--- Description of the task ---
The answer should hold only the lines from the one containing "Message Multiline Text" through the one containing "font-weight: bold ->" in the entries below, copied exactly, without pictures.
Given records START
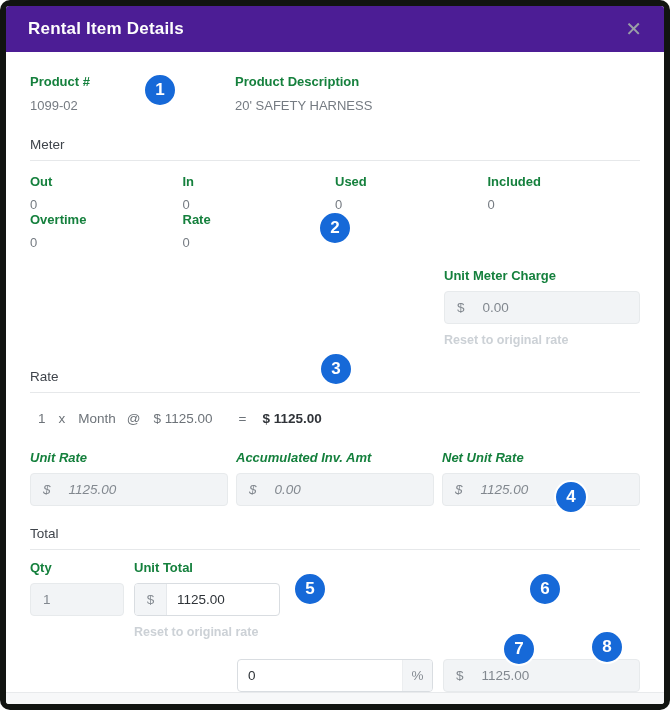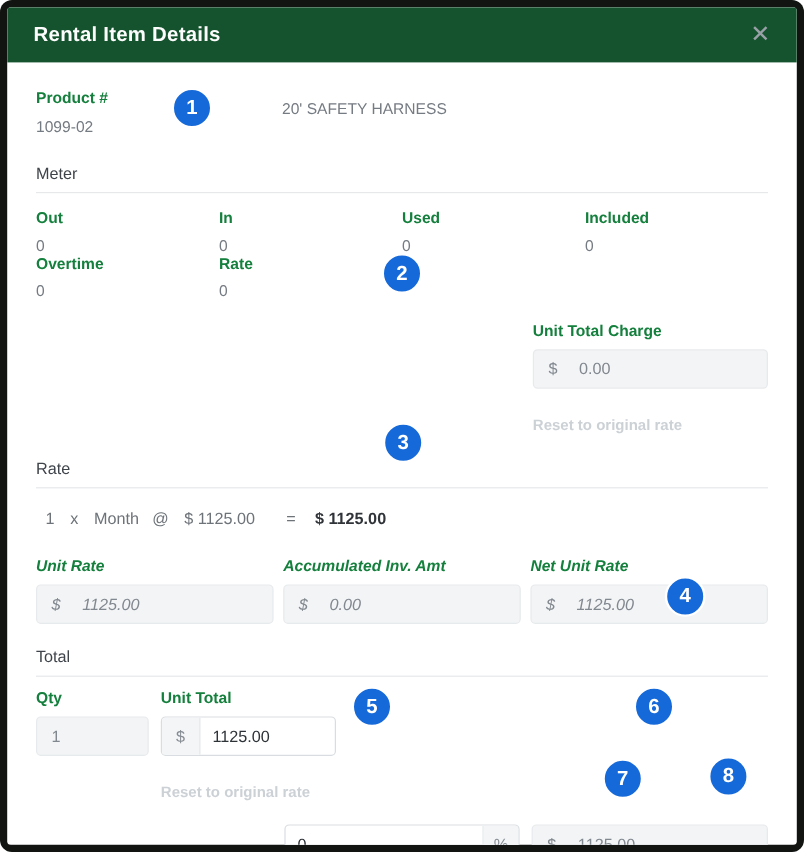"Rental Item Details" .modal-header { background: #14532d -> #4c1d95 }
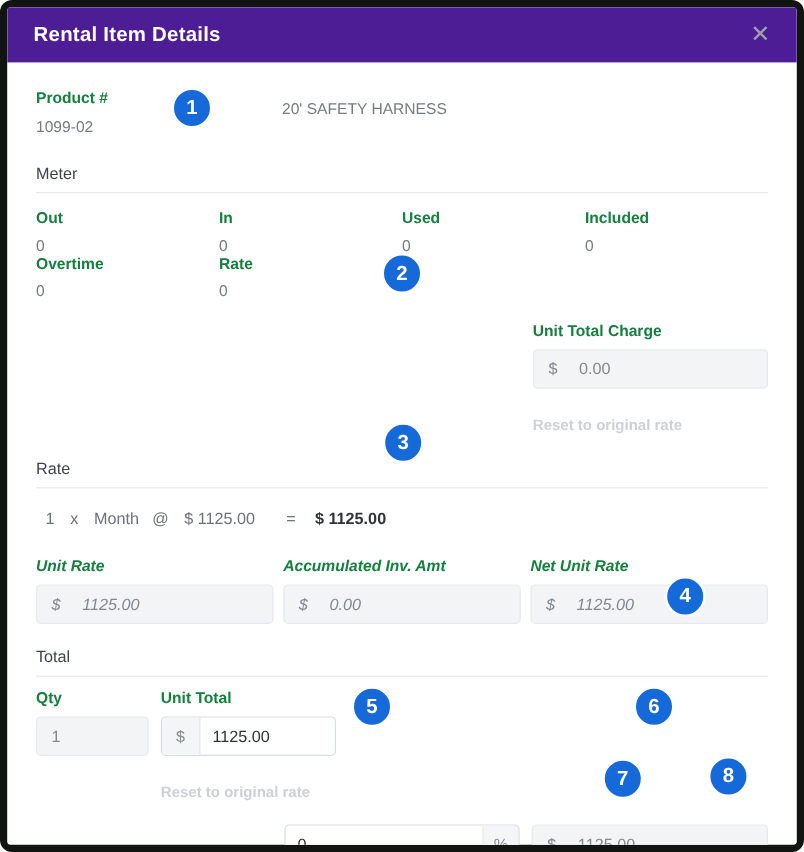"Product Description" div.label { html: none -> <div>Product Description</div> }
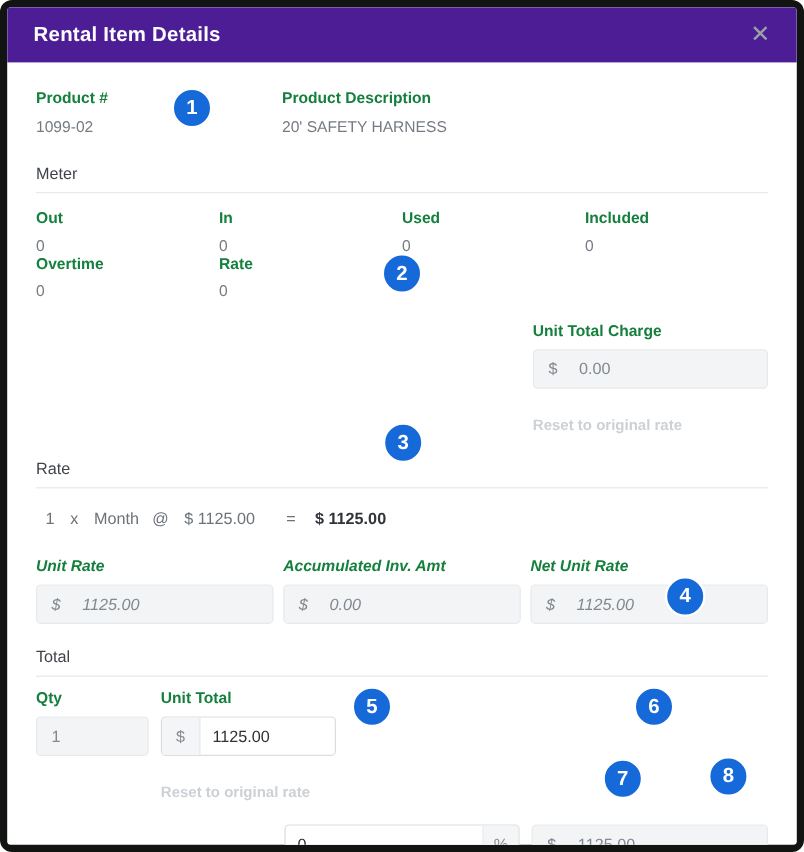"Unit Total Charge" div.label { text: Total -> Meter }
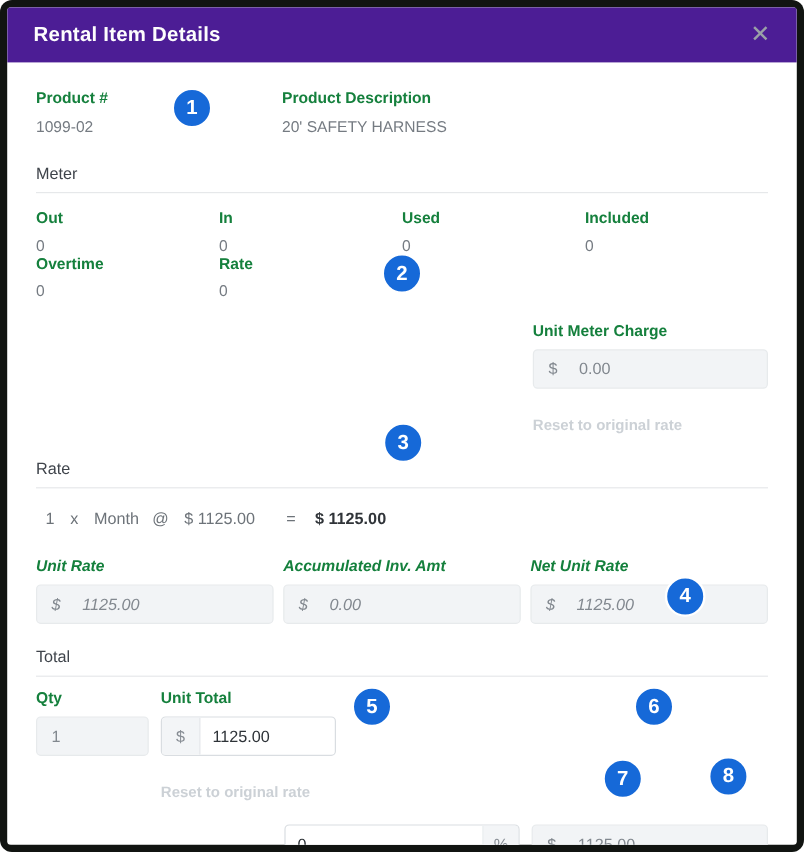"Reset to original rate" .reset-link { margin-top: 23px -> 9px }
Given records END
Given records START
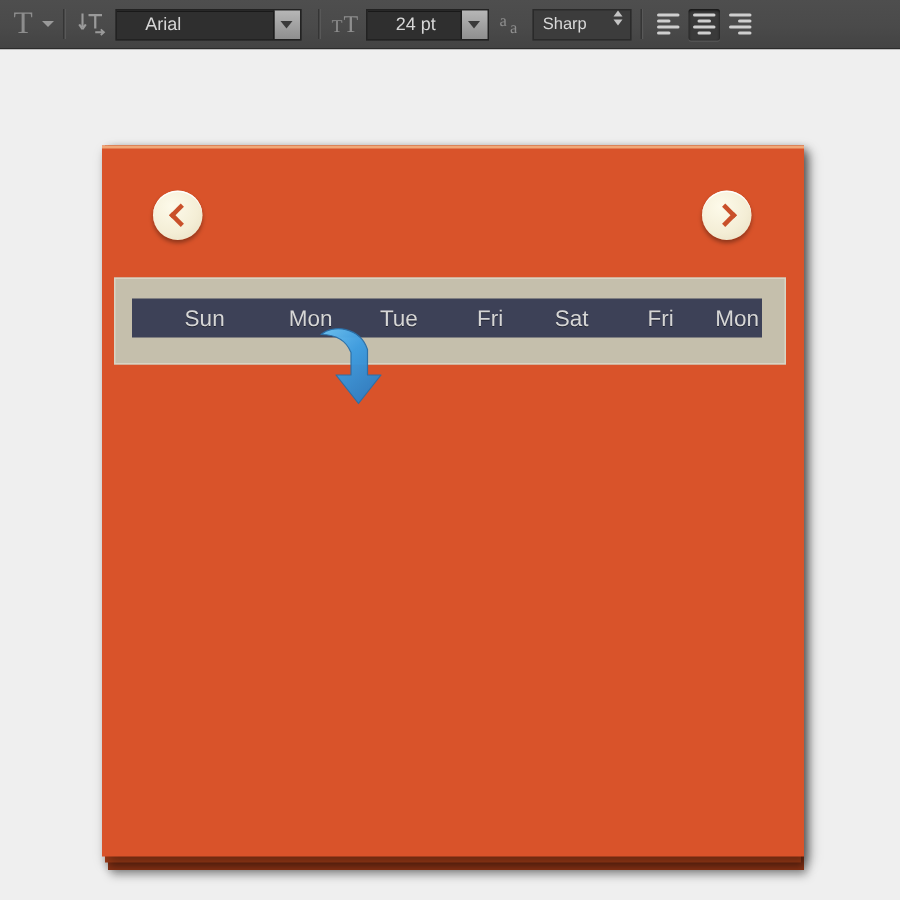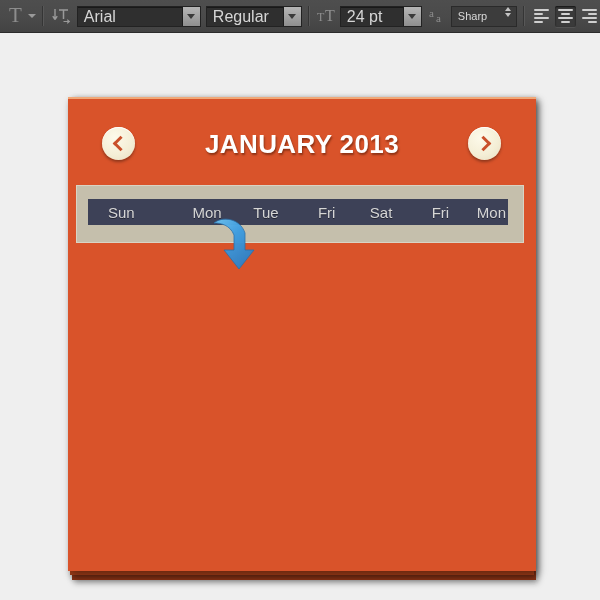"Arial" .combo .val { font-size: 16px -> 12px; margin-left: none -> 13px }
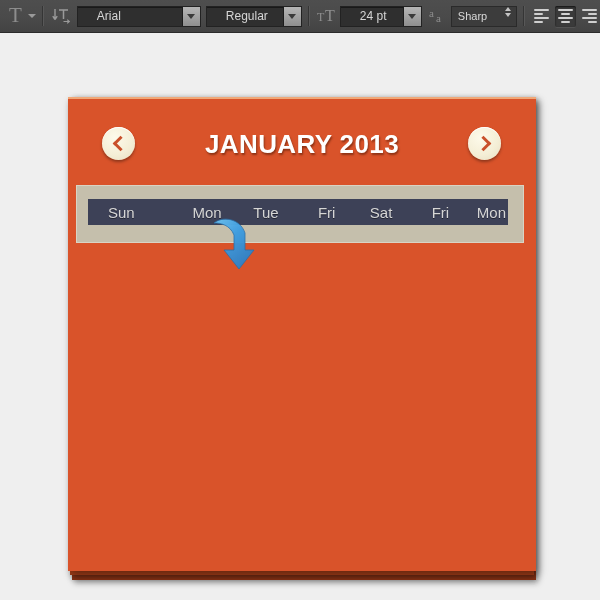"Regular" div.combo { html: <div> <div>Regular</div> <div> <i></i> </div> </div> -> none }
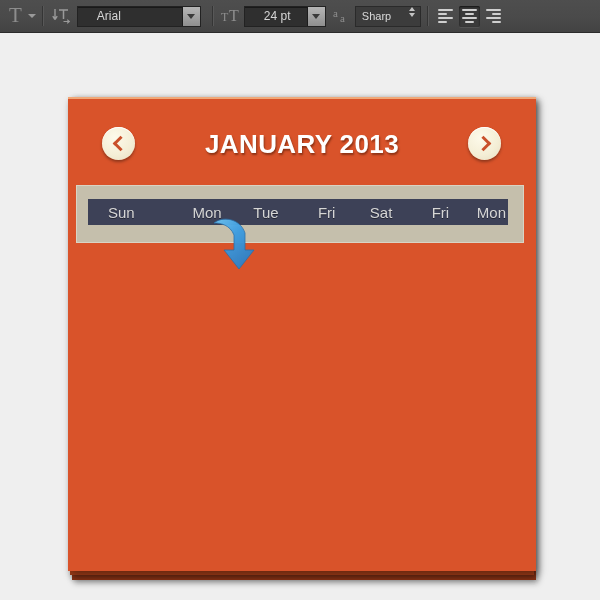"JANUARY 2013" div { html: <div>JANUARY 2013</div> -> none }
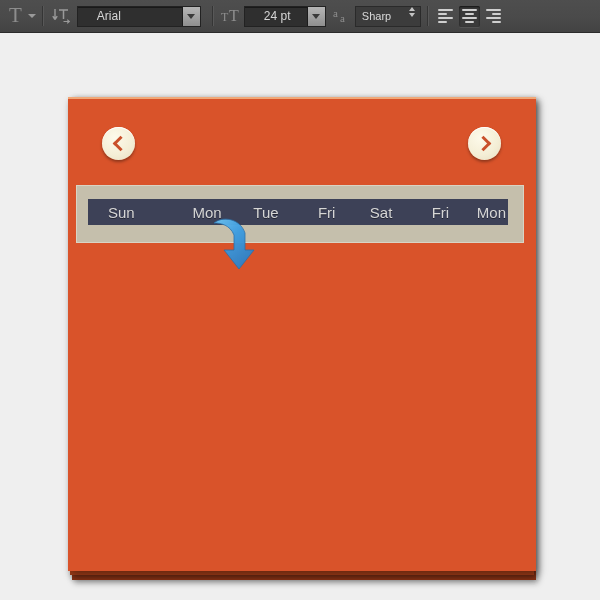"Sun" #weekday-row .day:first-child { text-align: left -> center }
Given records END
Given records START
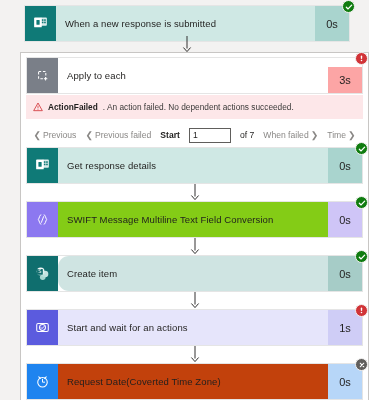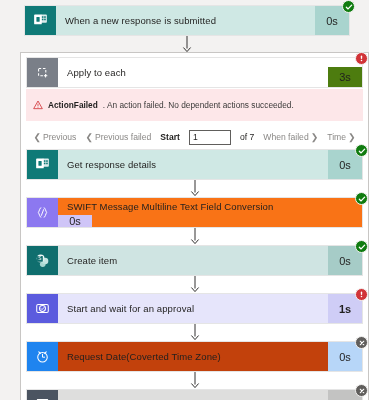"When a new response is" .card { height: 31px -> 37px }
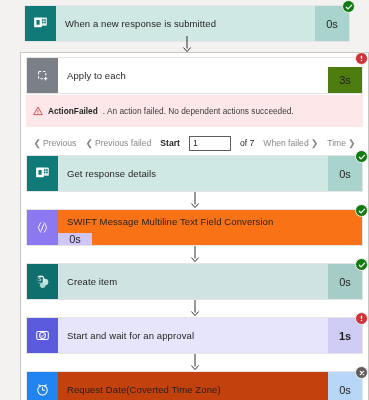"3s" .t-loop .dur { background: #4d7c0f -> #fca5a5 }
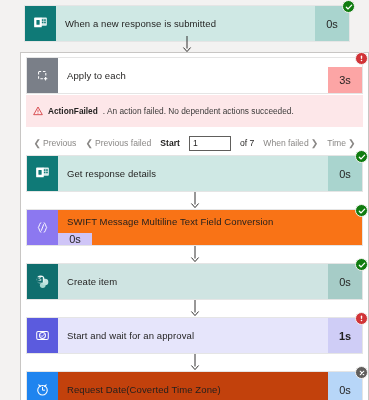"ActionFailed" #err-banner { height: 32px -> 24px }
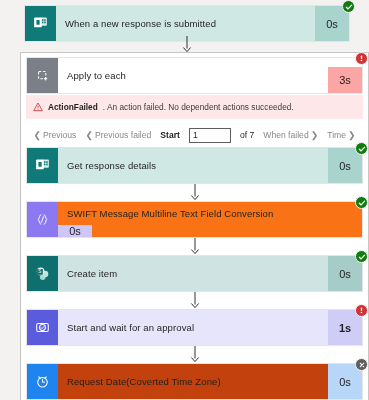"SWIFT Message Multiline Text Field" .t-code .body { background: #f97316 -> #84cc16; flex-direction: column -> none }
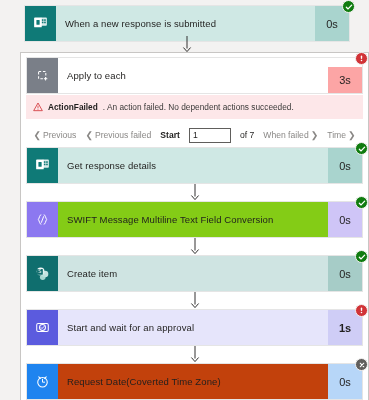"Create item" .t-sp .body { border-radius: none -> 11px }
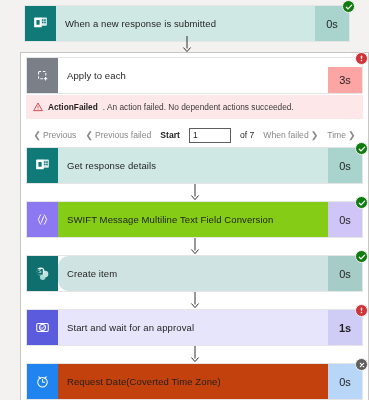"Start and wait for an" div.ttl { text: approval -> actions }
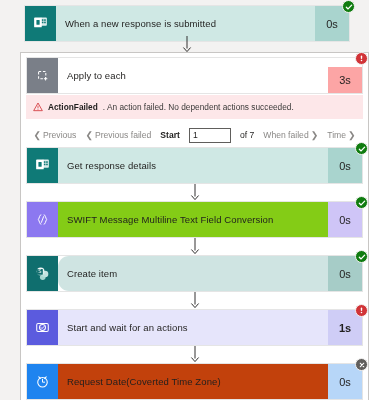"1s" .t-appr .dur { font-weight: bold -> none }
Given records END
--- Expected output ---
"SWIFT Message Multiline Text Field" .t-code .body { background: #f97316 -> #84cc16; flex-direction: column -> none }
"Create item" .t-sp .body { border-radius: none -> 11px }
"Start and wait for an" div.ttl { text: approval -> actions }
"1s" .t-appr .dur { font-weight: bold -> none }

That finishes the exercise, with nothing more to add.